Build 2 components UMAP images of latent data representation (before FC layer)

In [None]:
ModelParameters()

In [None]:
# Here you can set up adjustable training and model parameters 

torch.manual_seed(42)

DEVICE = "cuda"

mp = ModelParameters(
    n_classes=2,
    embedding_size=20,
    conv_channels=64,
    conv_kernel_size=13,
    dropout_rate=0.2,

    blstm_output_size=128,
    lstm_output_size=128,

    activation="relu"
)

hp = Hyperparameters(
        device=DEVICE,
        batch_size=1000,
        patch_size=50,
        patch_stride = 1,
        substitution_matrix="BLOSUM45",
        replacement_proba_factor=250,
        pos_proba=0.1,
        antipos_proba=0.1,

        model_parameters=mp,
        encoder=OneHotEncoder(alphabet="prot", device=DEVICE),

        criterion=nn.CrossEntropyLoss(),
        optimizer="adam",
        scheduler=None,
        lr=1e-4,

        metric_fns=(matthews_corrcoef, accuracy_score, precision_score, recall_score, f1_score)
)

In [None]:
raw_X = np.array(pro_apidaecins_sequences + other_proteins_sequences + antipos_sequences)
pos_labels = [1] * len(pro_apidaecins_sequences)
neg_labels = [0] * len(other_proteins_sequences) + [2] * len(antipos_sequences)
raw_y = np.array(pos_labels + neg_labels)
X_train, X_test, y_train, y_test = train_test_split(raw_X, raw_y, random_state=42, shuffle=True, test_size=0.2)

In [None]:
trainer = Trainer(HybridModel, X_train, X_test,
                  y_train, y_test, hp, setup=True)

❗`cache_embeddings` option is very memory consuming, especially if you use SimpleSNN model❗

In [None]:
trainer.train(n_epochs=100, valid=1, writer=None, vis_seqs=None, cache_embeddings=True)

In [None]:
embedding_history = {}
for epoch, (embeddings, labels) in tqdm(trainer.embedding_cache.items()):
    um = umap.UMAP()
    reduced_embedding = um.fit_transform(embeddings)
    embedding_history[epoch - 1] = (reduced_embedding, labels)

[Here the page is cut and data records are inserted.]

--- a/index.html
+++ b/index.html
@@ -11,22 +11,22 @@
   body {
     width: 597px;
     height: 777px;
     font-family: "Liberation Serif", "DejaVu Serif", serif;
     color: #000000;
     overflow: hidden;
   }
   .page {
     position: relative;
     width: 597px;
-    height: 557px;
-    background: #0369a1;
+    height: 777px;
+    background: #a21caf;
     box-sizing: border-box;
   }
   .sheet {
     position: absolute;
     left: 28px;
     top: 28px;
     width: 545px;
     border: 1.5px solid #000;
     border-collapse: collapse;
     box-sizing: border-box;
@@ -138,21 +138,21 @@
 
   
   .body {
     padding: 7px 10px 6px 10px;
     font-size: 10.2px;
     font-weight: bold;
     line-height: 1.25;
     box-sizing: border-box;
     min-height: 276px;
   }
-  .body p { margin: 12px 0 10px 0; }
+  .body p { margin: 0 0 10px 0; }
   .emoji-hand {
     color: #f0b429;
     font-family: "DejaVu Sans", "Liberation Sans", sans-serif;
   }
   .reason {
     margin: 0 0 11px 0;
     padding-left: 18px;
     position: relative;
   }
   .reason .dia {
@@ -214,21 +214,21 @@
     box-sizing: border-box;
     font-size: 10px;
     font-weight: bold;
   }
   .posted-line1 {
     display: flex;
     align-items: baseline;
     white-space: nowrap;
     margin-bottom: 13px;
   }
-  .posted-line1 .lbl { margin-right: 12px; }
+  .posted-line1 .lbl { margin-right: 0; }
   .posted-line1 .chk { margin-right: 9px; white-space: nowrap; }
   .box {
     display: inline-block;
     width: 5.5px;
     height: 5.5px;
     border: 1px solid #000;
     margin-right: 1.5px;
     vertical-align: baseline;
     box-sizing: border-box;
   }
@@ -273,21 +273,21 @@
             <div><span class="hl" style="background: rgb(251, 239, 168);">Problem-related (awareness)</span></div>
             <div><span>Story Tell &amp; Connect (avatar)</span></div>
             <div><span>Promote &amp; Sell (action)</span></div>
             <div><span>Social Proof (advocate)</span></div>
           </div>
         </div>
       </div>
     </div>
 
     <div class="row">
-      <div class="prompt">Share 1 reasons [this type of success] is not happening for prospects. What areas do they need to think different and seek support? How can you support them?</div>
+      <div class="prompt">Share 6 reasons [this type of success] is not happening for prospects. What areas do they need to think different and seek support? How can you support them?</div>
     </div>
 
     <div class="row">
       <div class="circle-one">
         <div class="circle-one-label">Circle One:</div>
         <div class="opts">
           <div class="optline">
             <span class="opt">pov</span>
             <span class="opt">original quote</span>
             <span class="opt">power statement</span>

Create UMAP images and save them to directory `images` in alphabetic order

In [None]:
if "images" in os.listdir():
    shutil.rmtree("images")
else:
    os.mkdir("images")

plt.rc("figure", figsize=(15, 15))

suffixes = product(ascii_lowercase, repeat=2)

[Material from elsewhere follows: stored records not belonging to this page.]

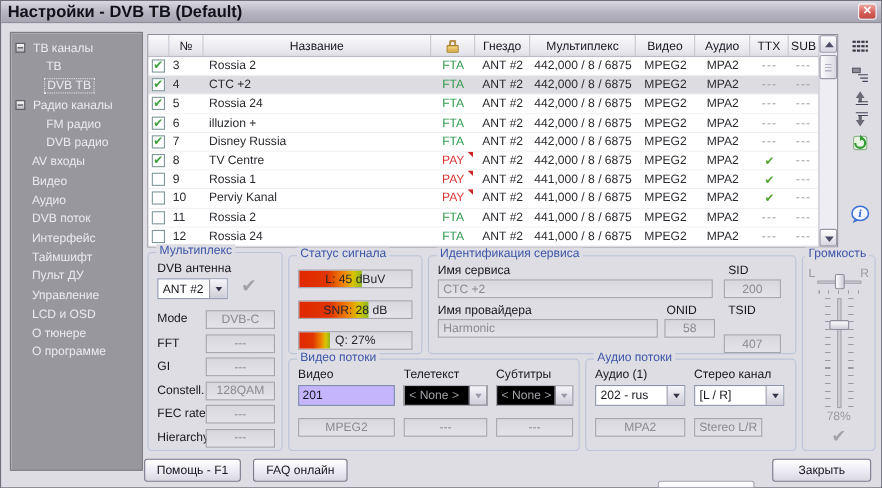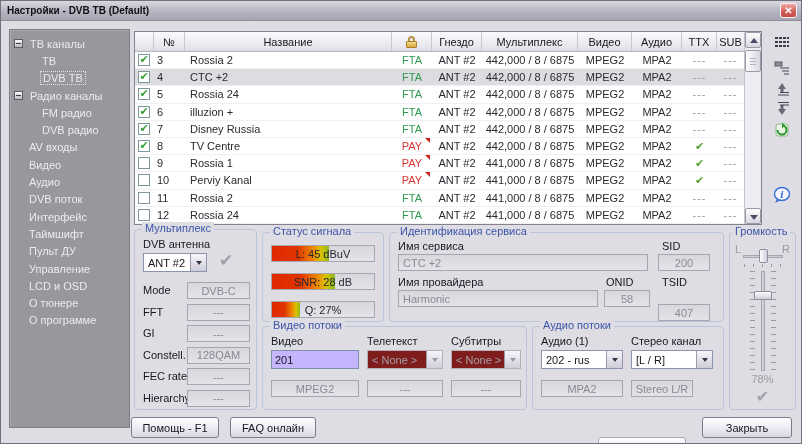--- a/index.html
+++ b/index.html
@@ -6,21 +6,21 @@
   html,body { width:802px; height:444px; }
   body { font-family:"Liberation Sans", sans-serif; font-size:11px; color:#1a1a1a; }
 
   .window { position:relative; width:802px; height:444px; background:#dedde3;
             border:1px solid #70707c; overflow:hidden; }
 
   
   .titlebar { position:absolute; left:0; top:0; right:0; height:20px;
               background:linear-gradient(#d9d7e0, #b6b4c0 55%, #a7a5b2);
               border-bottom:1px solid #8f8e9a; display:flex; align-items:center; padding-left:6px; }
-  .titlebar .title { font-weight:bold; font-size:10px; color:#101018; }
+  .titlebar .title { font-weight:bold; font-size:15px; color:#101018; }
   .close-btn { position:absolute; right:4px; top:2px; width:17px; height:15px;
                background:linear-gradient(#f2a8a4, #d25b55 60%, #c24b45);
                border:1px solid #f4f2f6; border-radius:3px; color:#fff;
                font-size:10px; font-weight:bold; line-height:13px; text-align:center; cursor:pointer; }
 
   
   .sidebar { position:absolute; left:8px; top:28px; width:121px; height:399px;
              background:#98979d; border:1px solid #7e7d86;
              box-shadow:inset 1px 1px 0 #aaa9b0; color:#eceaf0; padding-top:5px; }
   .tree-item { height:17.3px; display:flex; align-items:center; white-space:nowrap; cursor:pointer; }
@@ -93,21 +93,21 @@
            background:linear-gradient(#d8d7dd,#e4e3e9); color:#8b8a92;
            display:flex; align-items:center; justify-content:center; overflow:hidden; white-space:nowrap; }
   .field.left { justify-content:flex-start; padding-left:4px; }
   .combo { position:absolute; height:19px; background:#fff; border:1px solid #8a94ac;
            display:flex; align-items:center; padding-left:4px; color:#17171f; cursor:pointer; }
   .combo .carr { position:absolute; right:0; top:0; bottom:0; width:16px;
                  background:linear-gradient(#f6f5fa,#cfced9); border-left:1px solid #9a99a8;
                  display:flex; align-items:center; justify-content:center; }
   .combo .carr::after { content:""; width:0; height:0; border-left:3px solid transparent;
                  border-right:3px solid transparent; border-top:4px solid #33334a; }
-  .combo.disabled { background:#7f1d1d; color:#a2a1a9; border-color:#b2b1ba; }
+  .combo.disabled { background:#000000; color:#a2a1a9; border-color:#b2b1ba; }
   .combo.disabled .carr::after { border-top-color:#9a99a8; }
   .tinput { position:absolute; height:19px; background:#c4b5fd; border:1px solid #7f8fa9;
             font-family:"Liberation Sans",sans-serif; font-size:11px; padding-left:3px; color:#17171f; }
   .gcheck { position:absolute; color:#a2a1a9; font-size:17px; font-family:"DejaVu Sans",sans-serif; }
 
   
   .sbar { position:absolute; left:8px; width:104px; height:17px; border:1px solid #a7a6ae;
           background:linear-gradient(#d8d7dd,#e4e3e9); overflow:hidden; }
   .sbar .fill { position:absolute; left:0; top:0; bottom:0;
           background:linear-gradient(90deg,#e02800 0%,#e03500 45%,#ee8800 72%,#d8c400 86%,#8db922 100%); }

for epoch in sorted(list(embedding_history.keys())):
    embeddings, labels = embedding_history[epoch]
    new_labels = []
    for label in labels:
        if label:
            new_labels.append("Apidaecins")
        else:
            new_labels.append("Other proteins")
    plt.figure()
    sns.scatterplot(embeddings[:, 0], embeddings[:, 1], hue=new_labels)
    plt.title(f"Epoch {epoch}")
    plt.axis("off")
    suffix = "".join(next(suffixes))
    plt.savefig(os.path.join("images", f"HybridModel_embeddings_{suffix}.png"), )

## Final training

Below are the best hyperparameters selected on nested cross validation with optuna

In [None]:
torch.manual_seed(42)

DEVICE = "cuda"

mp = ModelParameters(
    n_classes=2,
    embedding_size=39,
    conv_channels=128,
    conv_kernel_size=12,
    dropout_rate=0.2,

    blstm_output_size=256,
    lstm_output_size=256,

    activation="relu"
)

hp = Hyperparameters(
        device=DEVICE,
        batch_size=1000,
        patch_size=33,
        patch_stride=1,
        substitution_matrix="BLOSUM45",
        replacement_proba_factor=250,
        pos_proba=0.1,
        antipos_proba=0.1,

        model_parameters=mp,
        encoder=OneHotEncoder(alphabet="prot", device=DEVICE),

        criterion=nn.CrossEntropyLoss(),
        optimizer="adam",
        scheduler=None,
        lr=0.0047474,

        metric_fns=()
)

In [None]:
raw_X = np.array(pro_apidaecins_sequences + other_proteins_sequences + antipos_sequences)
pos_labels = [1] * len(pro_apidaecins_sequences)
neg_labels = [0] * len(other_proteins_sequences) + [2] * len(antipos_sequences)
raw_y = np.array(pos_labels + neg_labels)

In [None]:
trainer = Trainer(HybridModel, X_train=raw_X, X_val=None,
                  y_train=raw_y, y_val=None, hyperparameters=hp, setup=True)

In [None]:
run_name = tb_run("Final_training")
reinit_tensorboard_local(run_name, clear_log=True)
writer = SummaryWriter(log_dir=run_name)

trainer.train(n_epochs=100, writer=writer, valid=False)

## Model save

Save model weights and hyperparameters to files. `models` directory contains 2 subdirectories: `weights` and `params`. `weights` contain model weights saved by pytorch, all files have versions. `params` contain saved hyperparameters of model, files also have versions

In [None]:
# This will produce `models/weights/HybridModel_vX.pt` and `models/params/HybridModel_vX.pk`
trainer.save_model("models", "HybridModel")

## Model load

In [None]:
# Predictor is instance of Trainer class with pretrained model
# It uses the most recent version of model found in `models` directory
predictor = Trainer.make_predictor("models", "HybridModel")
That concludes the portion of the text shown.